### [WORK TASK]
Print out the data exactly, keeping every image out of it.

Edit difference data:
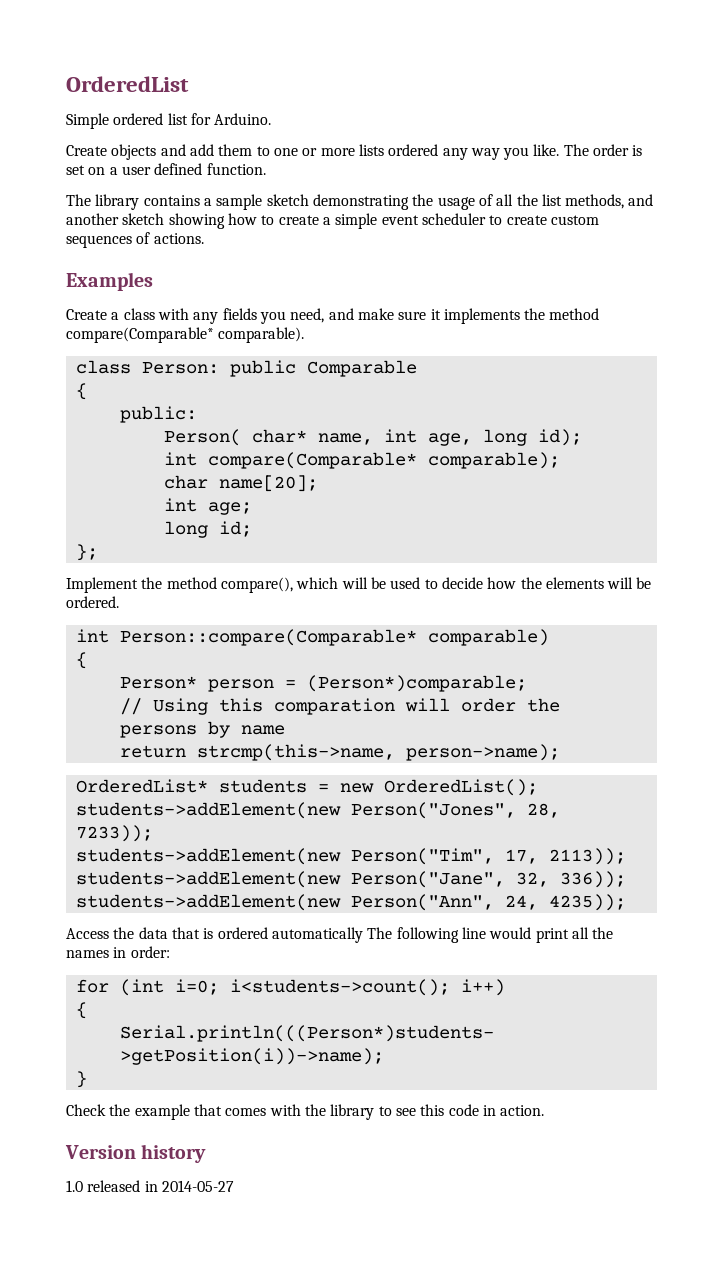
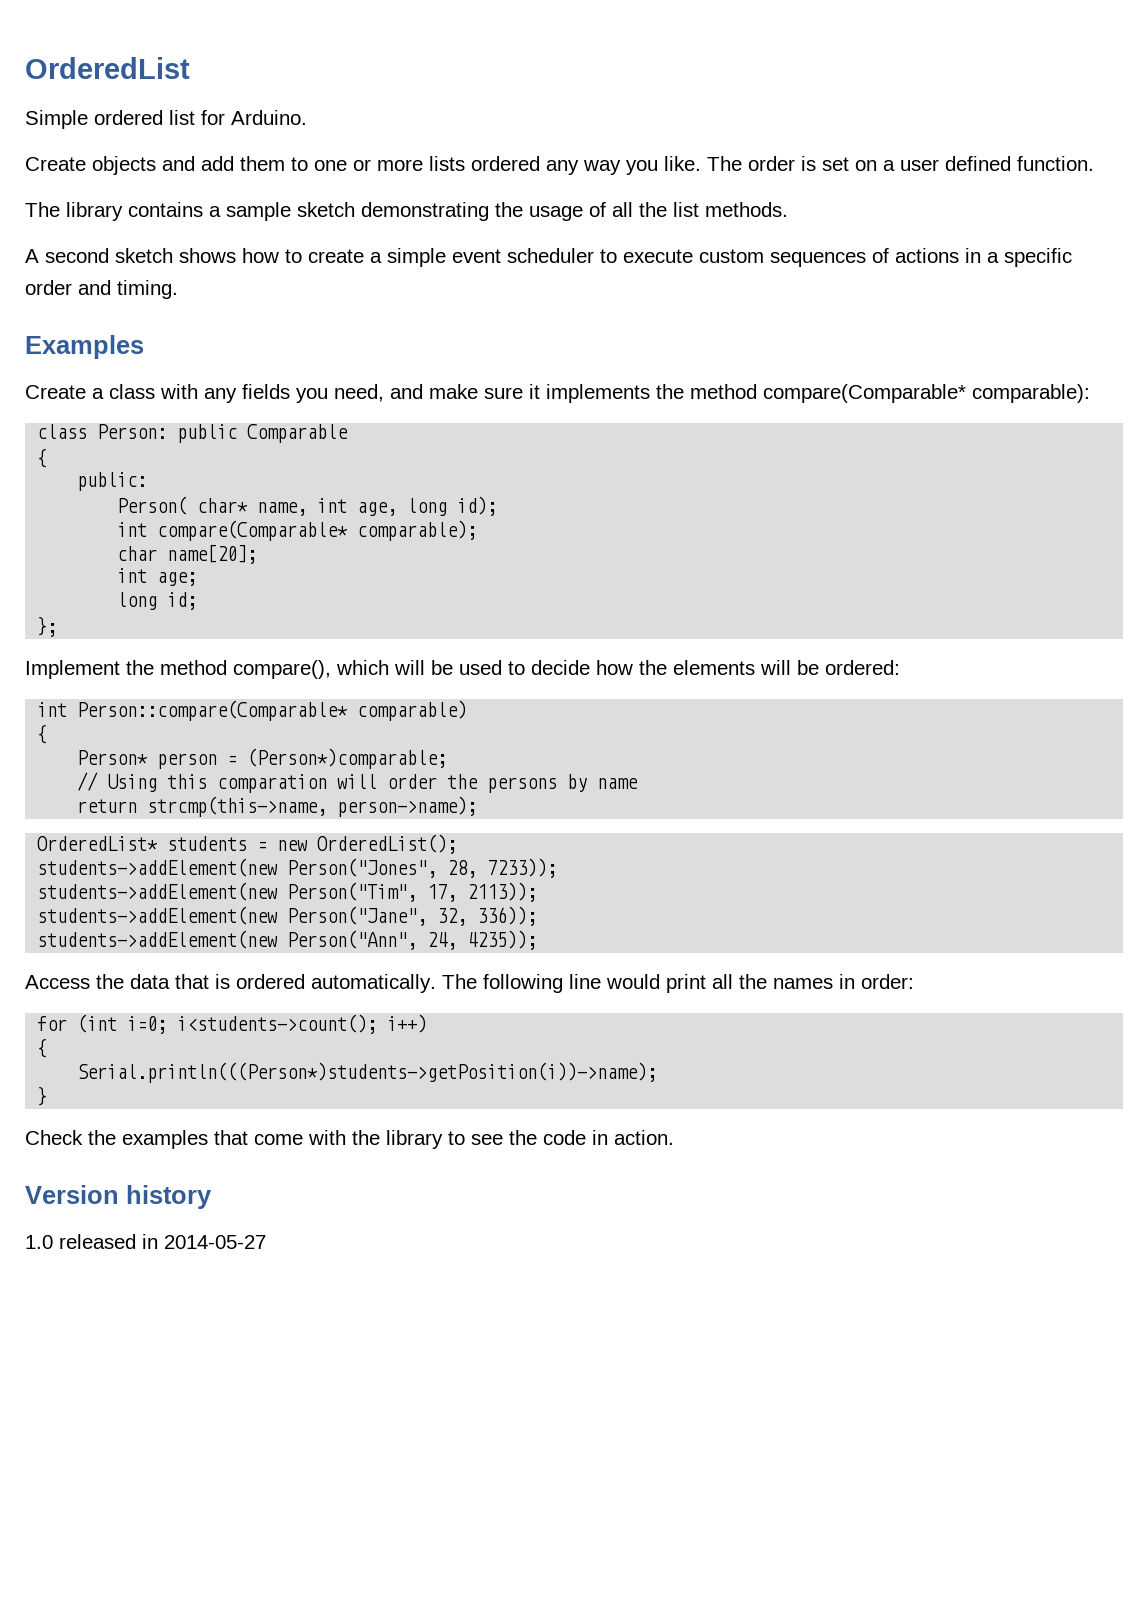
- The library contains a sample sketch demonstrating the usage of all the list methods, and another sketch showing how to create a simple event scheduler to create custom sequences of actions.
+ The library contains a sample sketch demonstrating the usage of all the list methods.
+ A second sketch shows how to create a simple event scheduler to execute custom sequences of actions in a specific order and timing.
- Create a class with any fields you need, and make sure it implements the method compare(Comparable* comparable).
+ Create a class with any fields you need, and make sure it implements the method compare(Comparable* comparable):
- Implement the method compare(), which will be used to decide how the elements will be ordered.
+ Implement the method compare(), which will be used to decide how the elements will be ordered:
- Access the data that is ordered automatically The following line would print all the names in order:
+ Access the data that is ordered automatically. The following line would print all the names in order:
- Check the example that comes with the library to see this code in action.
+ Check the examples that come with the library to see the code in action.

### [WRITTEN ANSWER]
- The library contains a sample sketch demonstrating the usage of all the list methods, and another sketch showing how to create a simple event scheduler to create custom sequences of actions.
+ The library contains a sample sketch demonstrating the usage of all the list methods.
+ A second sketch shows how to create a simple event scheduler to execute custom sequences of actions in a specific order and timing.
- Create a class with any fields you need, and make sure it implements the method compare(Comparable* comparable).
+ Create a class with any fields you need, and make sure it implements the method compare(Comparable* comparable):
- Implement the method compare(), which will be used to decide how the elements will be ordered.
+ Implement the method compare(), which will be used to decide how the elements will be ordered:
- Access the data that is ordered automatically The following line would print all the names in order:
+ Access the data that is ordered automatically. The following line would print all the names in order:
- Check the example that comes with the library to see this code in action.
+ Check the examples that come with the library to see the code in action.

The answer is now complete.